Person-In-Situ: Scene-Consistent Human Image Insertion with Occlusion-Aware Pose Control
Shun Masuda, Yuki Endo, Yoshihiro Kanamori
TL;DR
This work tackles the challenge of inserting a person into a scene with occlusions and explicit pose control. It introduces two diffusion-based pipelines: a two-stage depth-guided method and a direct occlusion-learning method, both using a rendered 3D SMPL model and depth cues to achieve scene-consistent results. The training data are built from video frames with paired poses and depth information, enabling occlusion learning without explicit occlusion masks, and the methods outperform a prior baseline in both qualitative and quantitative evaluations.
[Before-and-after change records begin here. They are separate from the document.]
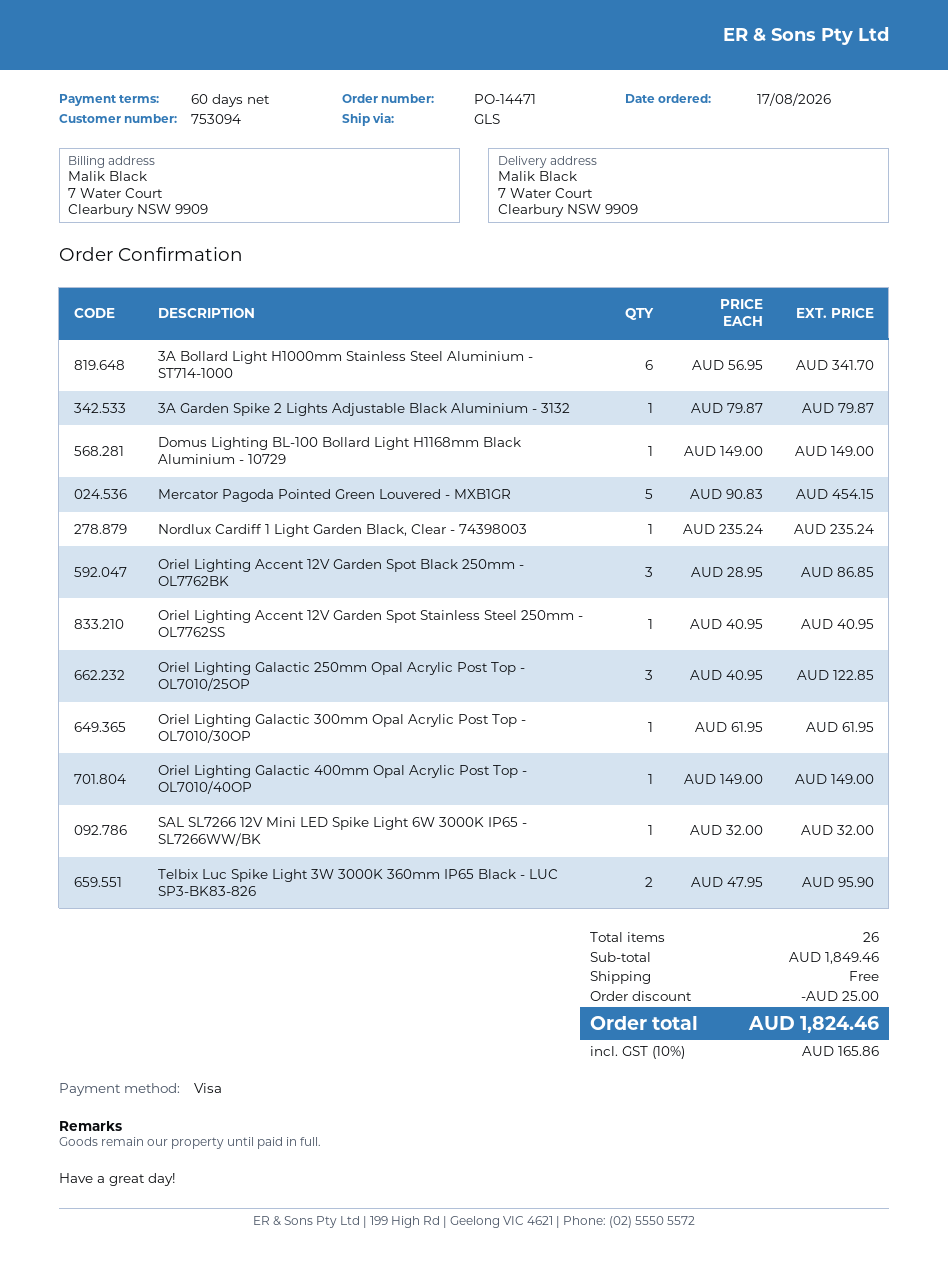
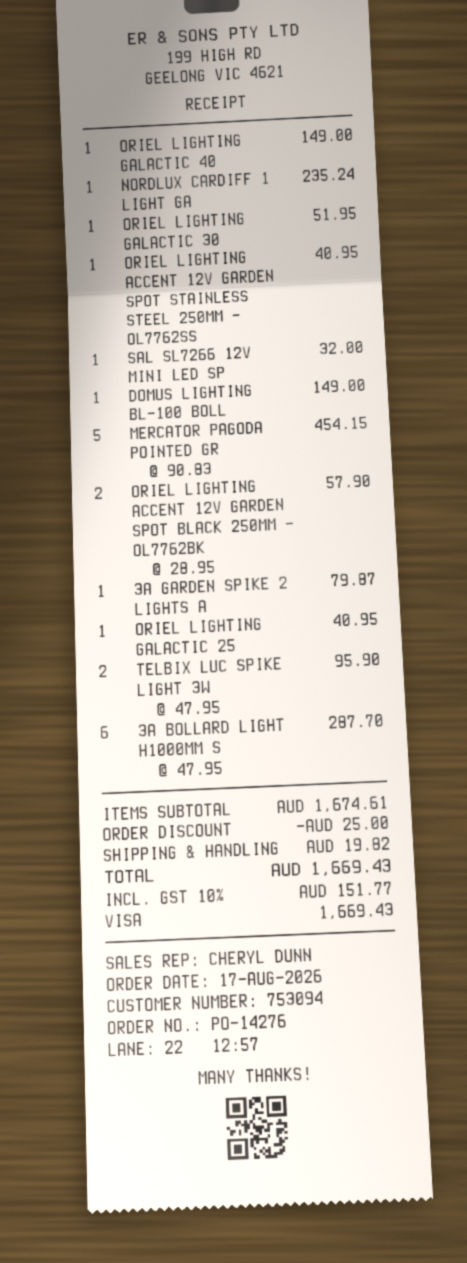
order number: PO-14471 -> PO-14276
3A Bollard Light H1000mm Stainless Steel Aluminium - ST714-1000: 6 x 56.95 = 341.70 -> 6 x 47.95 = 287.70
Oriel Lighting Accent 12V Garden Spot Black 250mm - OL7762BK: 3 x 28.95 = 86.85 -> 2 x 28.95 = 57.90
Oriel Lighting Galactic 250mm Opal Acrylic Post Top - OL7010/25OP: 3 x 40.95 = 122.85 -> 1 x 40.95 = 40.95
Oriel Lighting Galactic 300mm Opal Acrylic Post Top - OL7010/30OP: 1 x 61.95 = 61.95 -> 1 x 51.95 = 51.95
subtotal: 1849.46 -> 1674.61
shipping: 0.00 -> 19.82
tax: 10% = 165.86 -> 10% = 151.77
total: 1824.46 -> 1669.43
The approach holds practical value for advertising and entertainment by enabling controllable, occlusion-aware person insertion that preserves the surrounding scene.
Abstract
Compositing human figures into scene images has broad applications in areas such as entertainment and advertising. However, existing methods often cannot handle occlusion of the inserted person by foreground objects and unnaturally place the person in the frontmost layer. Moreover, they offer limited control over the inserted person's pose. To address these challenges, we propose two methods. Both allow explicit pose control via a 3D body model and leverage latent diffusion models to synthesize the person at a contextually appropriate depth, naturally handling occlusions without requiring occlusion masks. The first is a two-stage approach: the model first learns a depth map of the scene with the person through supervised learning, and then synthesizes the person accordingly. The second method learns occlusion implicitly and synthesizes the person directly from input data without explicit depth supervision. Quantitative and qualitative evaluations show that both methods outperform existing approaches by better preserving scene consistency while accurately reflecting occlusions and user-specified poses.